13 Juni 2011

Verzasca


Zorndurchdrungen aufstehen. Dem Gesang der Amsel folgen und den frühen Morgen an den Fluss bringen. Er erwartet mich still, türkis blau grün. Sein Wasser ist frei und körperlich. Ein paar Stunden mit nackten Füßen den Sand, den Stein berühren. Nur das künstlerische Auge als Begleiterin. Ihre Linse öffnet und schließt sich, hält Distanz. Verzichtet auf den vernebelnden Blick. Legt entschlossen eine Erinnerungskarte an, genau und strategisch. Eine glänzende Leistung, die aus dem Sumpf menschlicher Verstrickung löst. Nichts Aufwühlendes nur kantige Zurückhaltung, ungewohnt und frisch. In ihren Augen erkennen sich Spiel und Handlung selbst als einmalig. Jede Geste spiegelt das Wasser. Klar. Ein stiller tiefer Fluss, der lautlos in den Tag mündet.

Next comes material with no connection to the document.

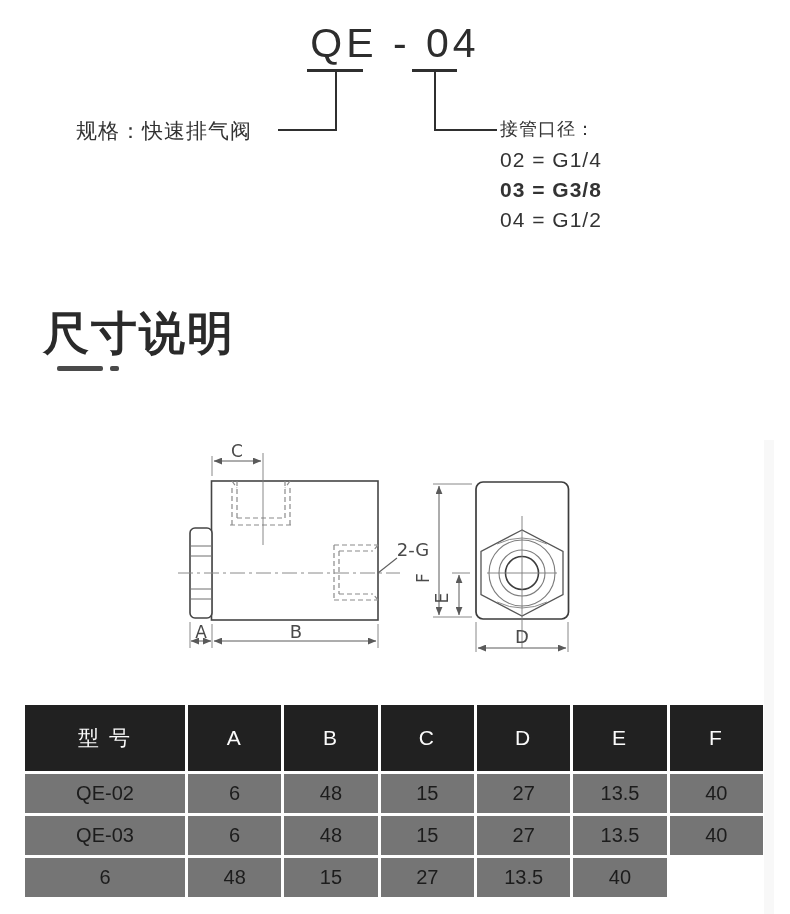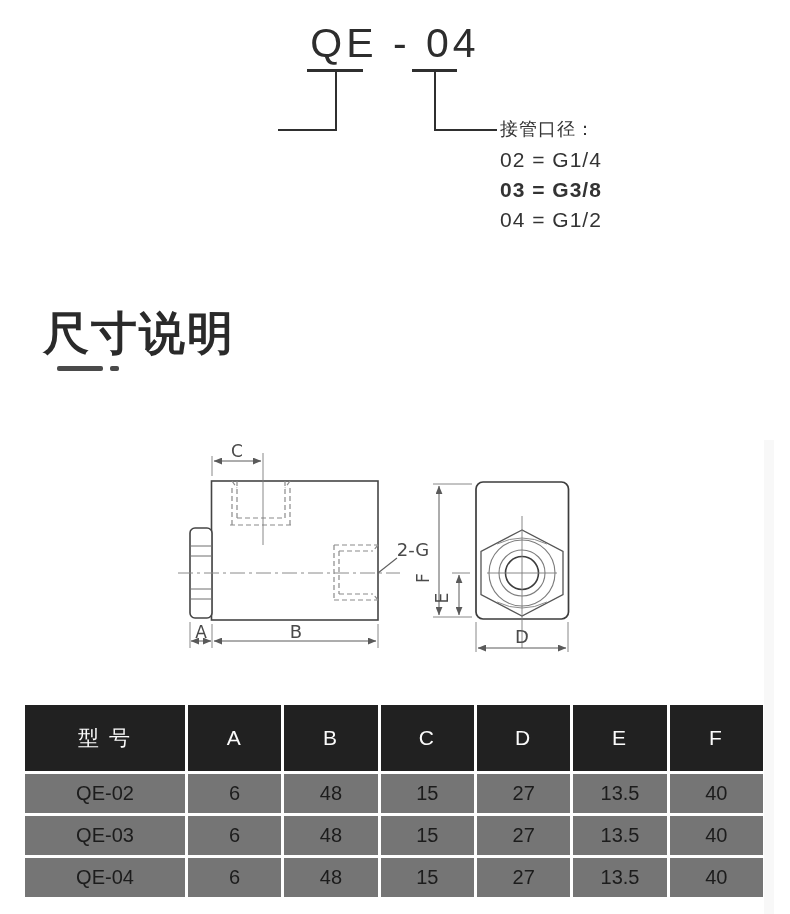"规格：快速排气阀" div.abs { html: none -> <div>规格：快速排气阀</div> }
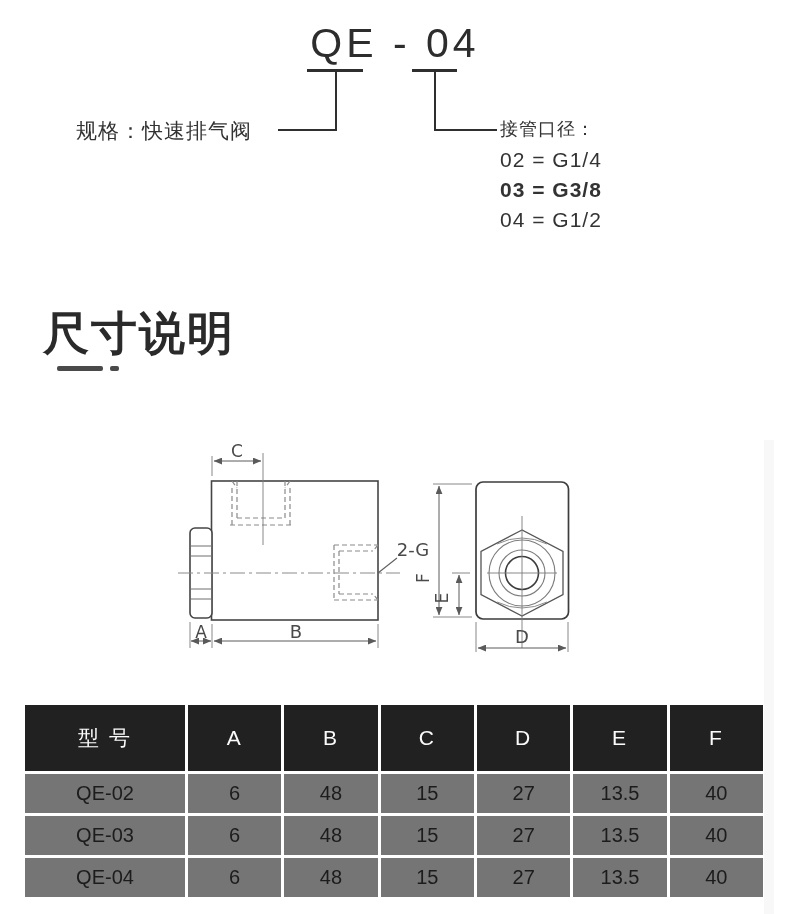"QE-04" div.td { html: <div>QE-04</div> -> none }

Mein Magen knurrt. Zurückkehrend in das satte Grün des Tages freue ich mich auf das Frühstück. Den Spielfluss sorgfältig im Rucksack verstaut, unsichtbar für die Damen, tragen mich meine Füße unter ihren Blicken hindurch in die Residenzia. Sie lehnen an der Balkonbrüstung und schauen auf mich herab. Leicht füllen sie mit ihren Körpern die Stühle gleich den Ausflüglern mit ihren Kindern auf den Schultern die Stille füllen. Im Garten das Wasser regelgenau in einem hellblauen Quadrat plätschert vor sich hin. Leergeräumtes Paradies.
Eigentümlich reich. Das Lied der Amsel.